Gene expression data clustering is an important biological process in DNA microarray analysis. Although there have been many clustering algorithms for gene expression analysis, finding a suitable and effective clustering algorithm is always a challenging problem due to the heterogeneous nature of gene profiles. Minimum Spanning Tree (MST) based clustering algorithms have been successfully employed to detect clusters of varying shapes and sizes. This paper proposes a novel clustering algorithm using Eigenanalysis on Minimum Spanning Tree based neighborhood graph (E-MST). As MST of a set of points reflects the similarity of the points with their neighborhood, the proposed algorithm employs a similarity graph obtained from k(') rounds of MST (k(')-MST neighborhood graph). By studying the spectral properties of the similarity matrix obtained from k(')-MST graph, the proposed algorithm achieves improved clustering results. We demonstrate the efficacy of the proposed algorithm on 12 gene expression datasets. Experimental results show that the proposed algorithm performs better than the standard clustering algorithms.
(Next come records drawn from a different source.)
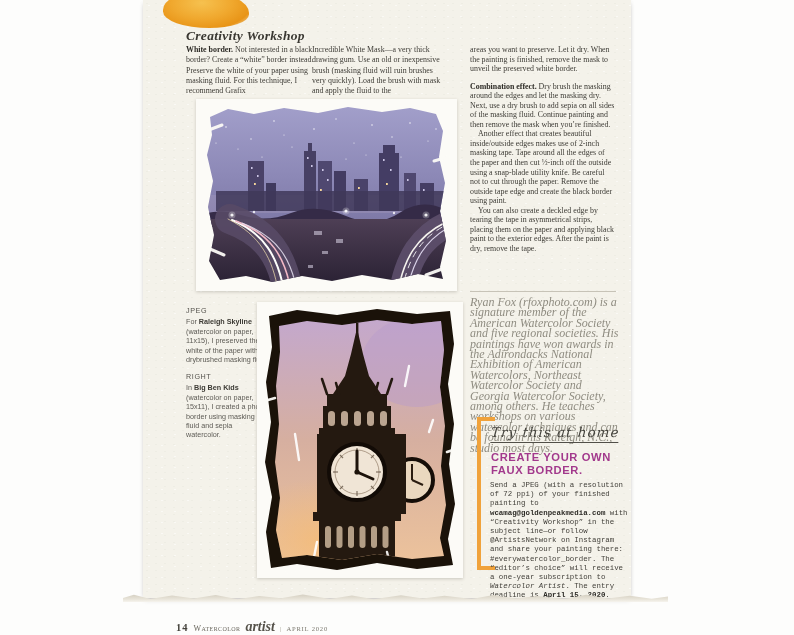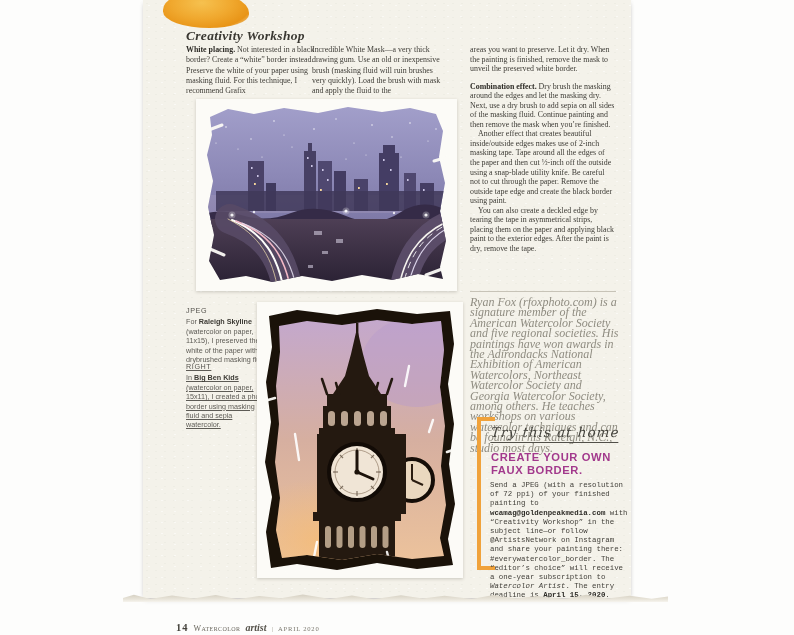"White placing." b { text: placing -> border }
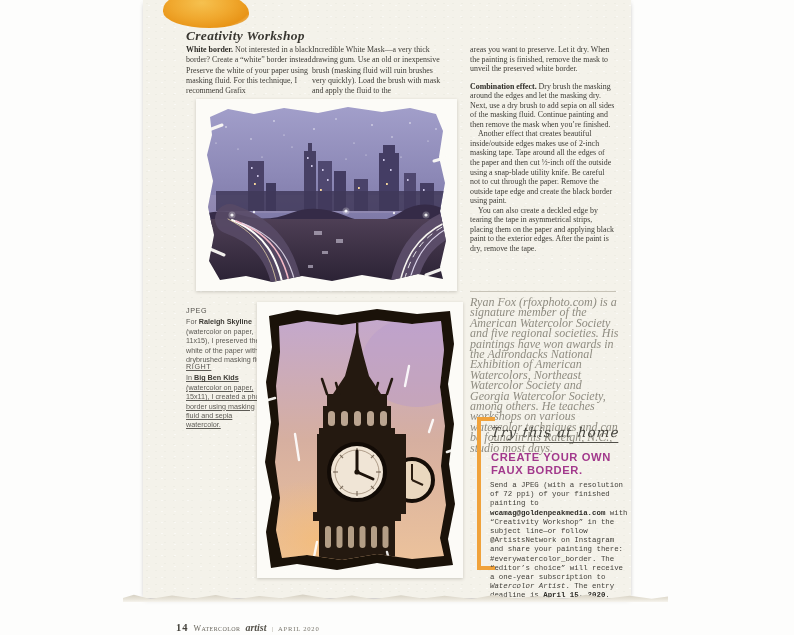"RIGHT" .cap-right { text-decoration: underline -> none; top: 362px -> 372px }
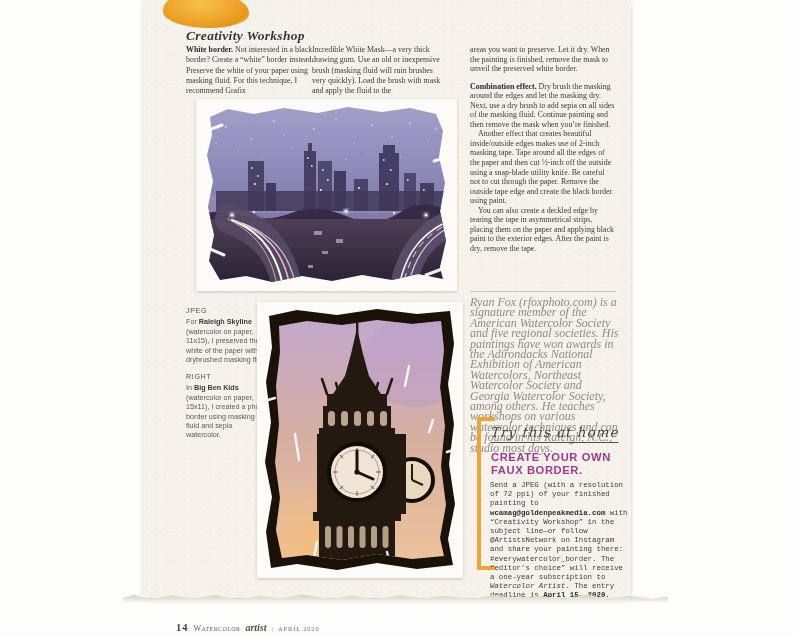"artist" .footer .brand-it { font-size: 10px -> 14px }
基因表达数据聚类是DNA微阵列分析中的一个重要生物学过程。尽管已经有许多用于基因表达分析的聚类算法,但由于基因图谱的异质性,找到一种合适且有效的聚类算法始终是一个具有挑战性的问题。基于最小生成树(MST)的聚类算法已成功用于检测各种形状和大小的簇。本文提出了一种基于最小生成树邻域图的特征分析的新型聚类算法(E-MST)。由于一组点的MST反映了这些点与其邻域的相似性,因此该算法采用从k(')轮MST获得的相似性图(k(')-MST邻域图)。通过研究从k(')-MST图获得的相似性矩阵的谱特性,该算法取得了改进的聚类结果。我们在12个基因表达数据集上证明了该算法的有效性。实验结果表明,该算法的性能优于标准聚类算法。